• Task to complete: Could the listing below be returned exactly, with its pictures left out?
◆ ◆ ◆
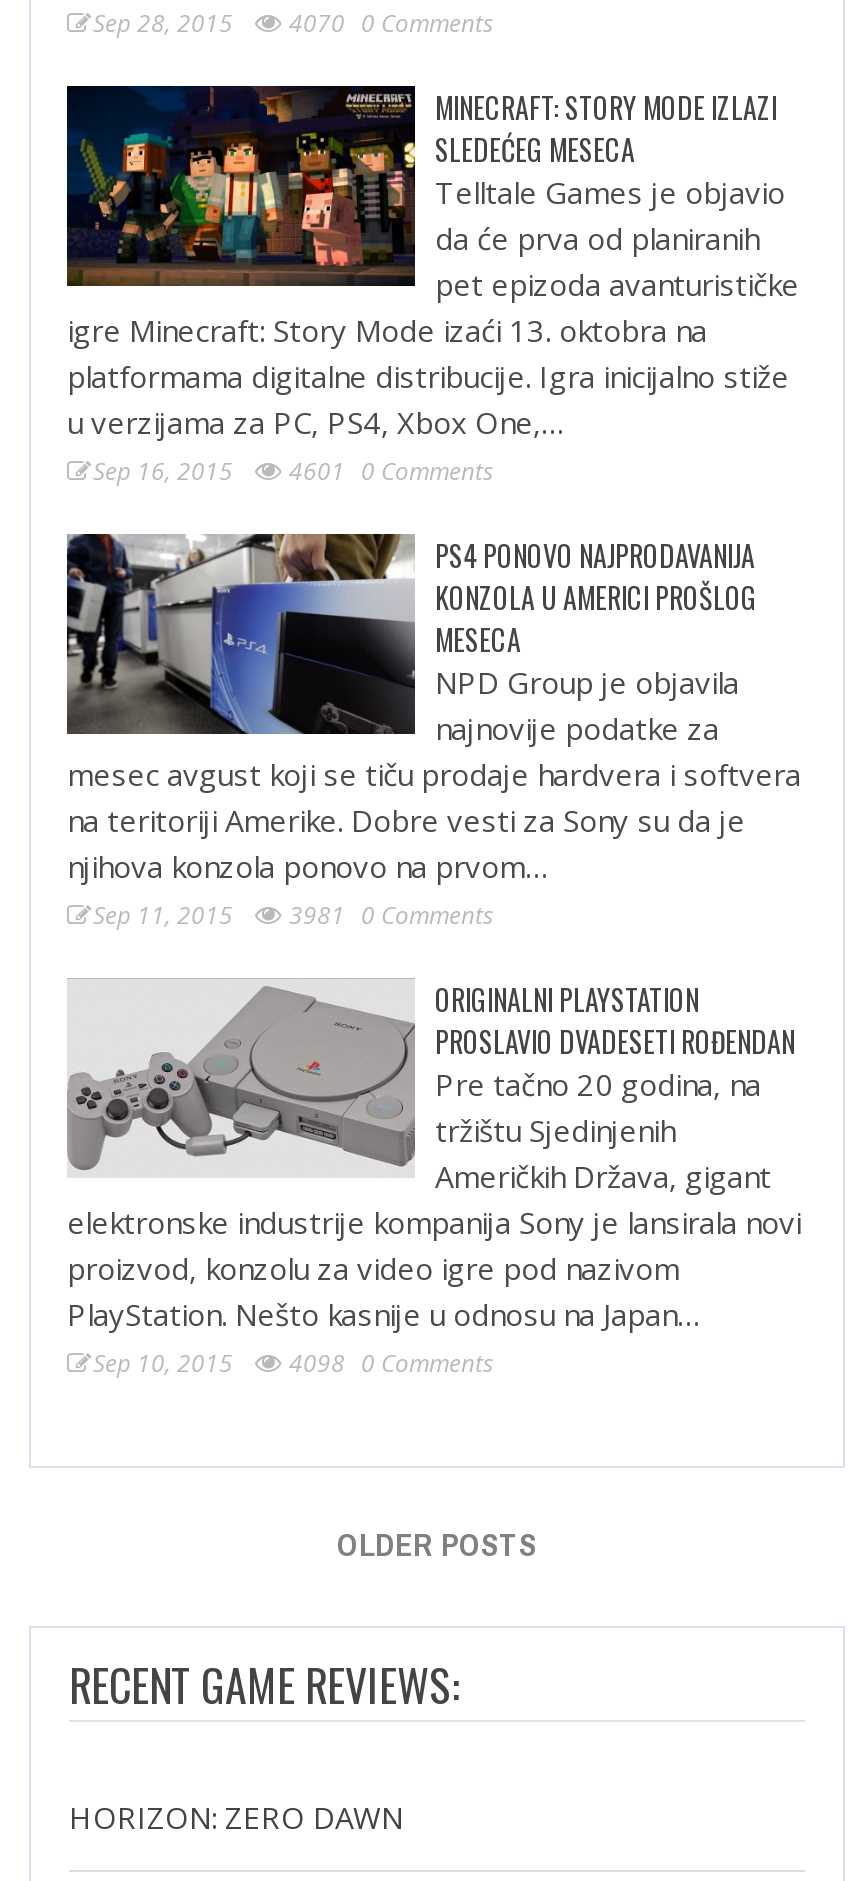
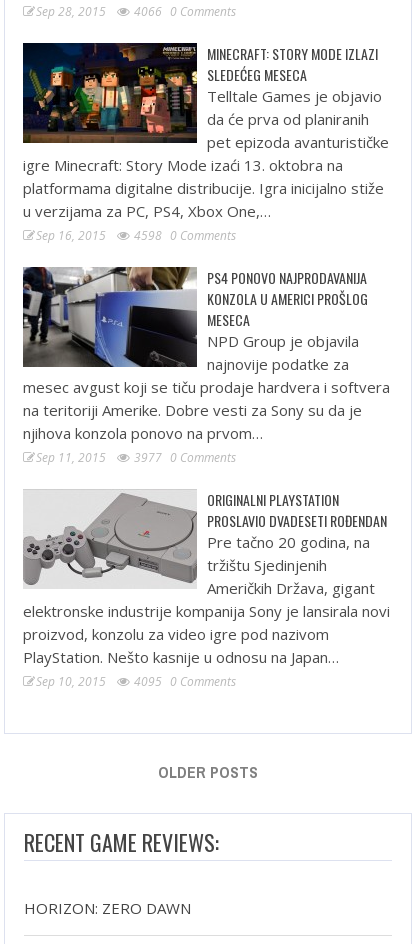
- Sep 28, 2015 4070 0 Comments
+ Sep 28, 2015 4066 0 Comments

- Sep 16, 2015 4601 0 Comments
+ Sep 16, 2015 4598 0 Comments

- Sep 11, 2015 3981 0 Comments
+ Sep 11, 2015 3977 0 Comments

- Sep 10, 2015 4098 0 Comments
+ Sep 10, 2015 4095 0 Comments
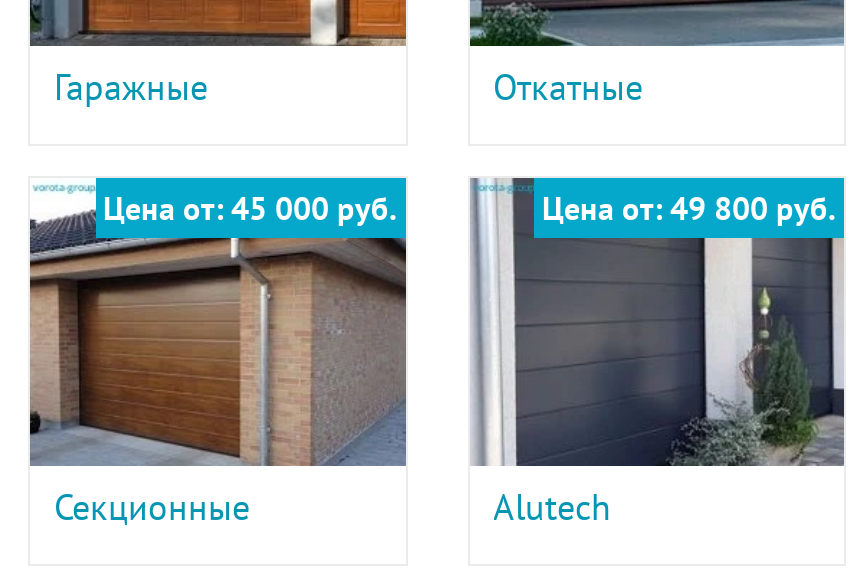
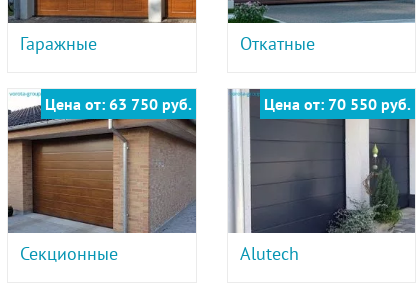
- Цена от: 45 000 руб.
+ Цена от: 63 750 руб.

- Цена от: 49 800 руб.
+ Цена от: 70 550 руб.
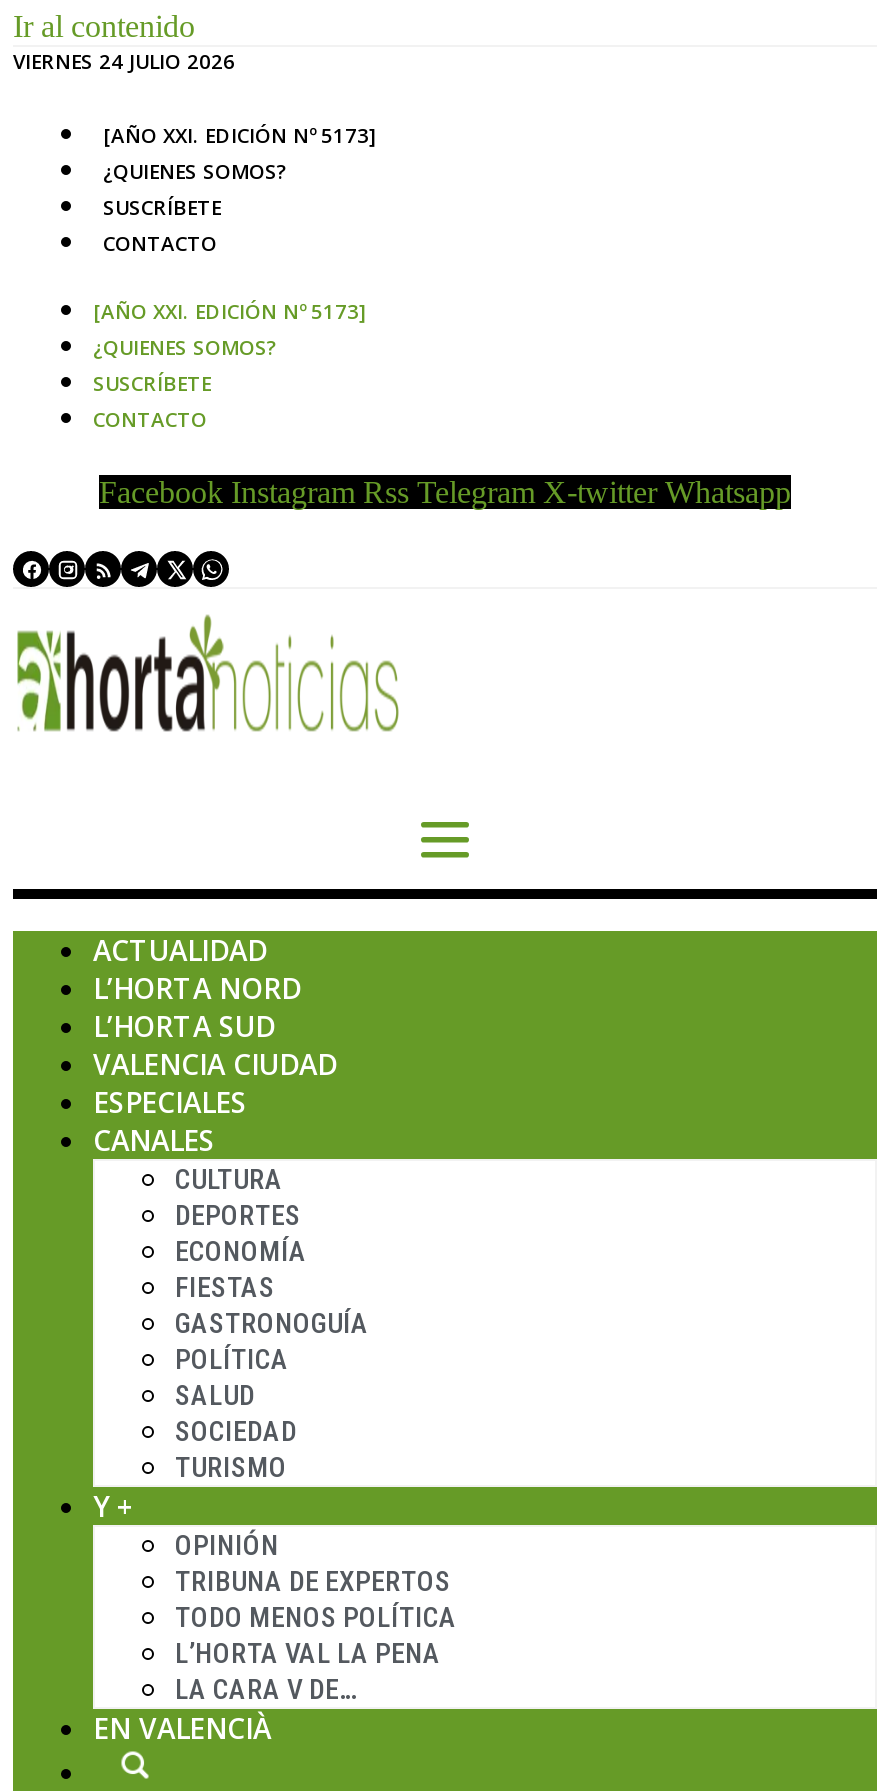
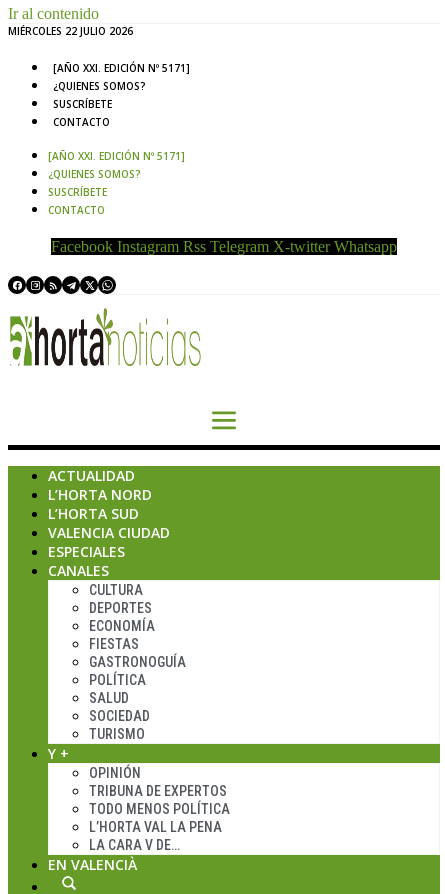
- VIERNES 24 JULIO 2026
+ MIÉRCOLES 22 JULIO 2026

- [AÑO XXI. EDICIÓN Nº 5173]
+ [AÑO XXI. EDICIÓN Nº 5171]

- [AÑO XXI. EDICIÓN Nº 5173]
+ [AÑO XXI. EDICIÓN Nº 5171]
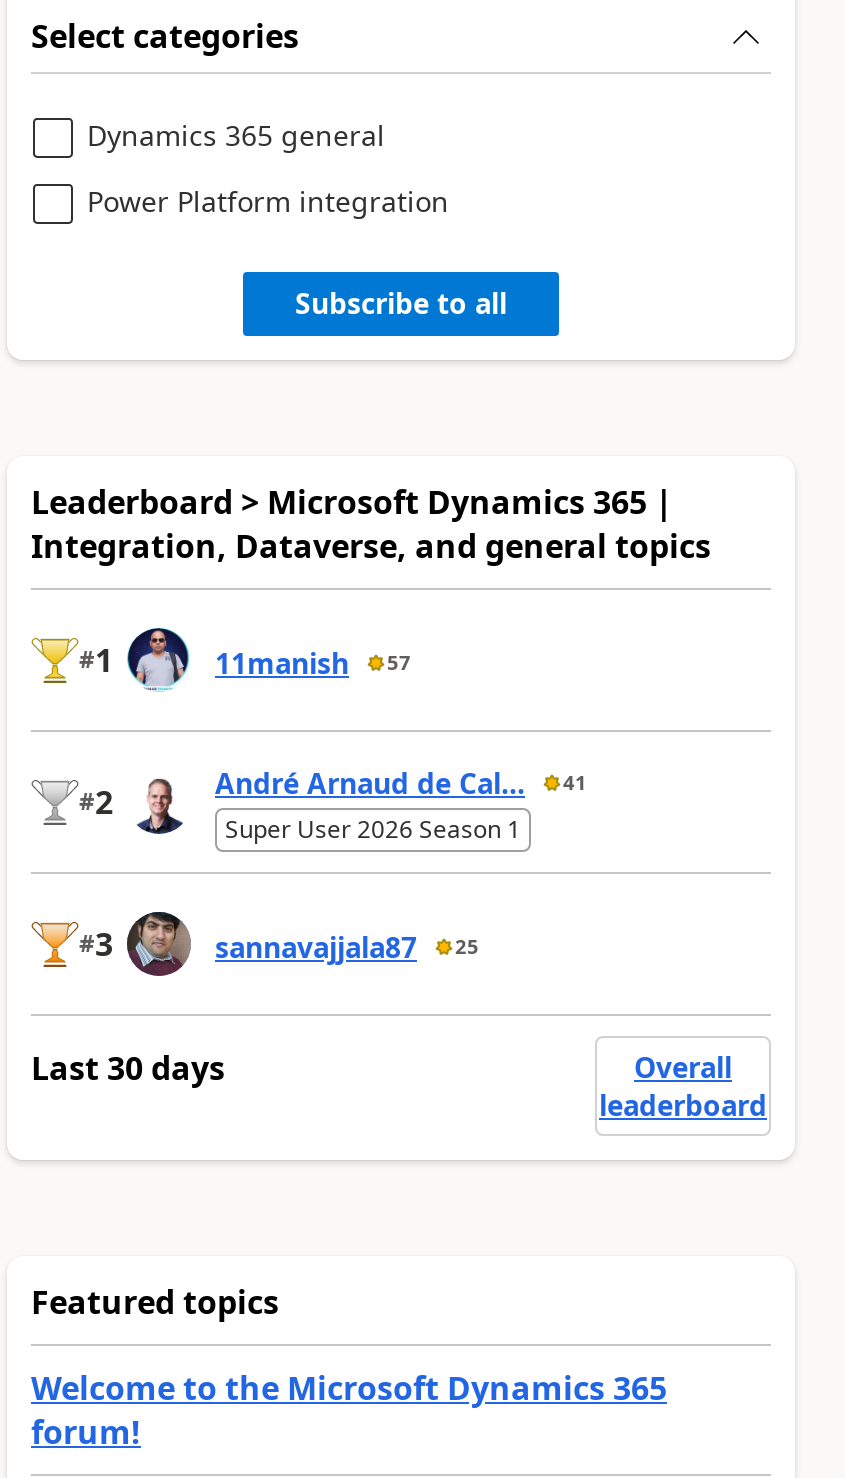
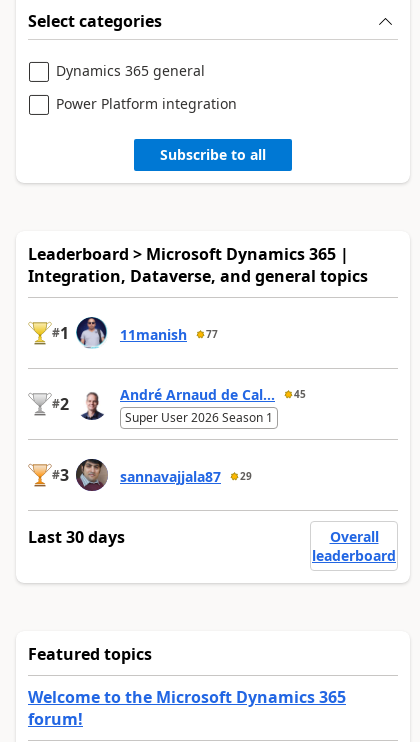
- 11manish 57
+ 11manish 77

- André Arnaud de Cal... 41
+ André Arnaud de Cal... 45

- sannavajjala87 25
+ sannavajjala87 29
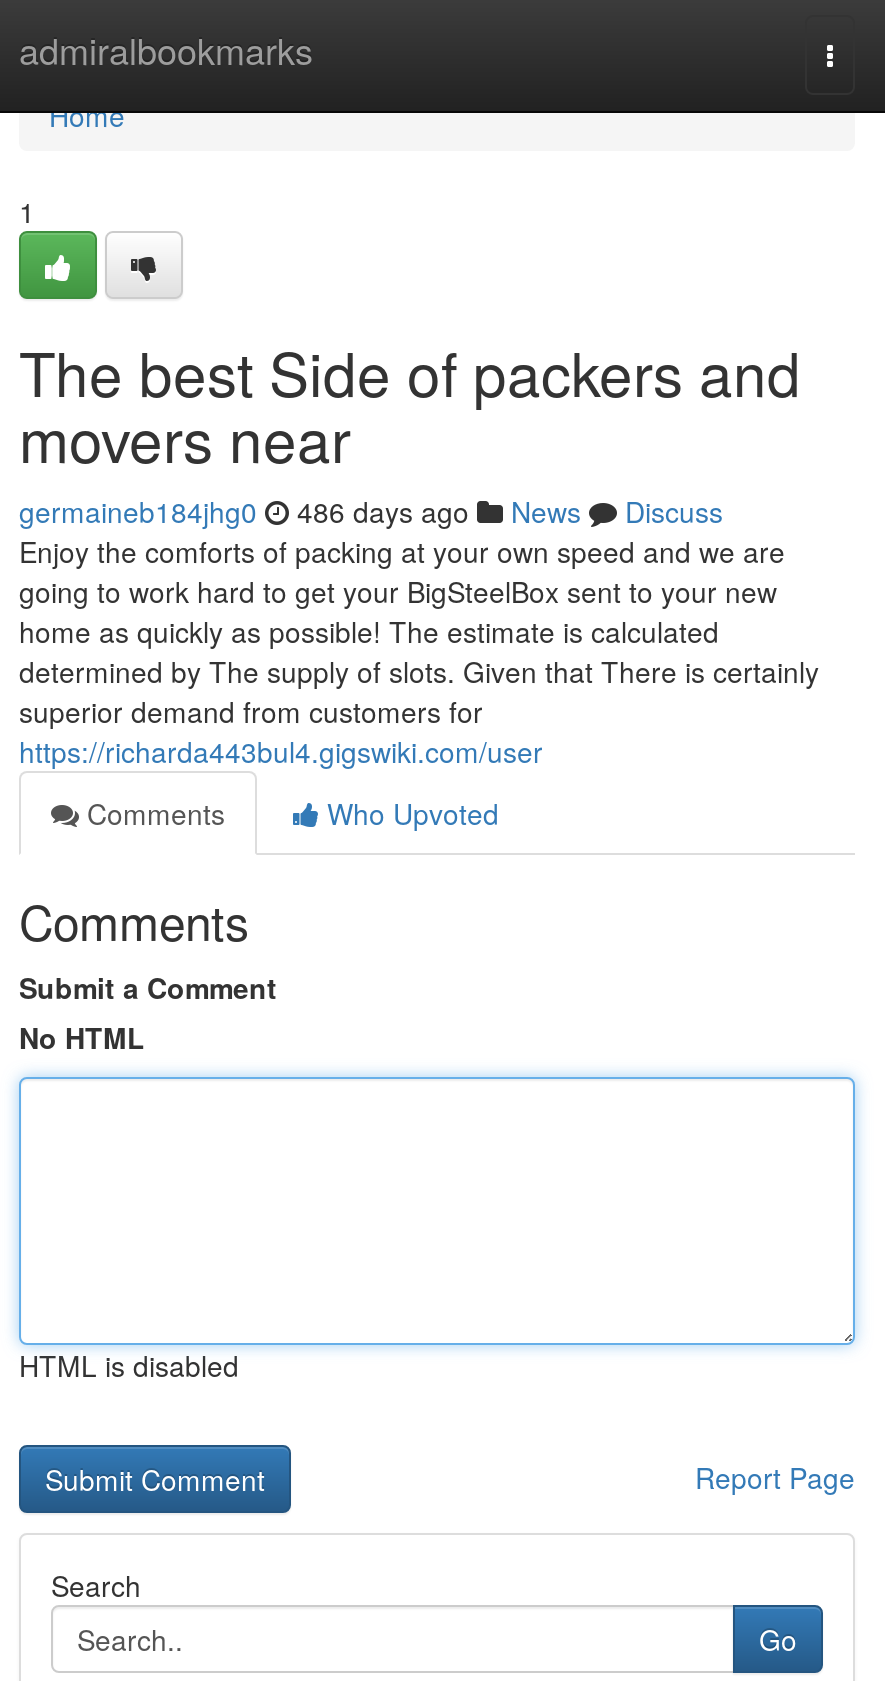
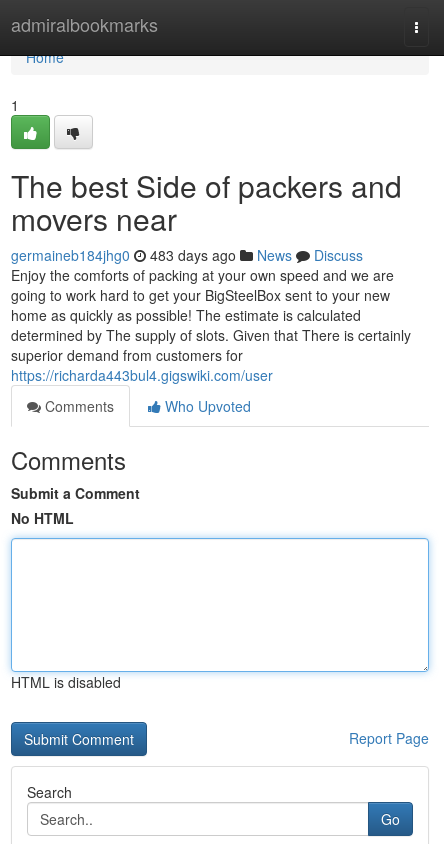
- germaineb184jhg0 486 days ago News Discuss
+ germaineb184jhg0 483 days ago News Discuss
◆ ◆ ◆
• Exercise output:
- Sep 28, 2015 4070 0 Comments
+ Sep 28, 2015 4066 0 Comments

- Sep 16, 2015 4601 0 Comments
+ Sep 16, 2015 4598 0 Comments

- Sep 11, 2015 3981 0 Comments
+ Sep 11, 2015 3977 0 Comments

- Sep 10, 2015 4098 0 Comments
+ Sep 10, 2015 4095 0 Comments
- Цена от: 45 000 руб.
+ Цена от: 63 750 руб.

- Цена от: 49 800 руб.
+ Цена от: 70 550 руб.
- VIERNES 24 JULIO 2026
+ MIÉRCOLES 22 JULIO 2026

- [AÑO XXI. EDICIÓN Nº 5173]
+ [AÑO XXI. EDICIÓN Nº 5171]

- [AÑO XXI. EDICIÓN Nº 5173]
+ [AÑO XXI. EDICIÓN Nº 5171]
- 11manish 57
+ 11manish 77

- André Arnaud de Cal... 41
+ André Arnaud de Cal... 45

- sannavajjala87 25
+ sannavajjala87 29
- germaineb184jhg0 486 days ago News Discuss
+ germaineb184jhg0 483 days ago News Discuss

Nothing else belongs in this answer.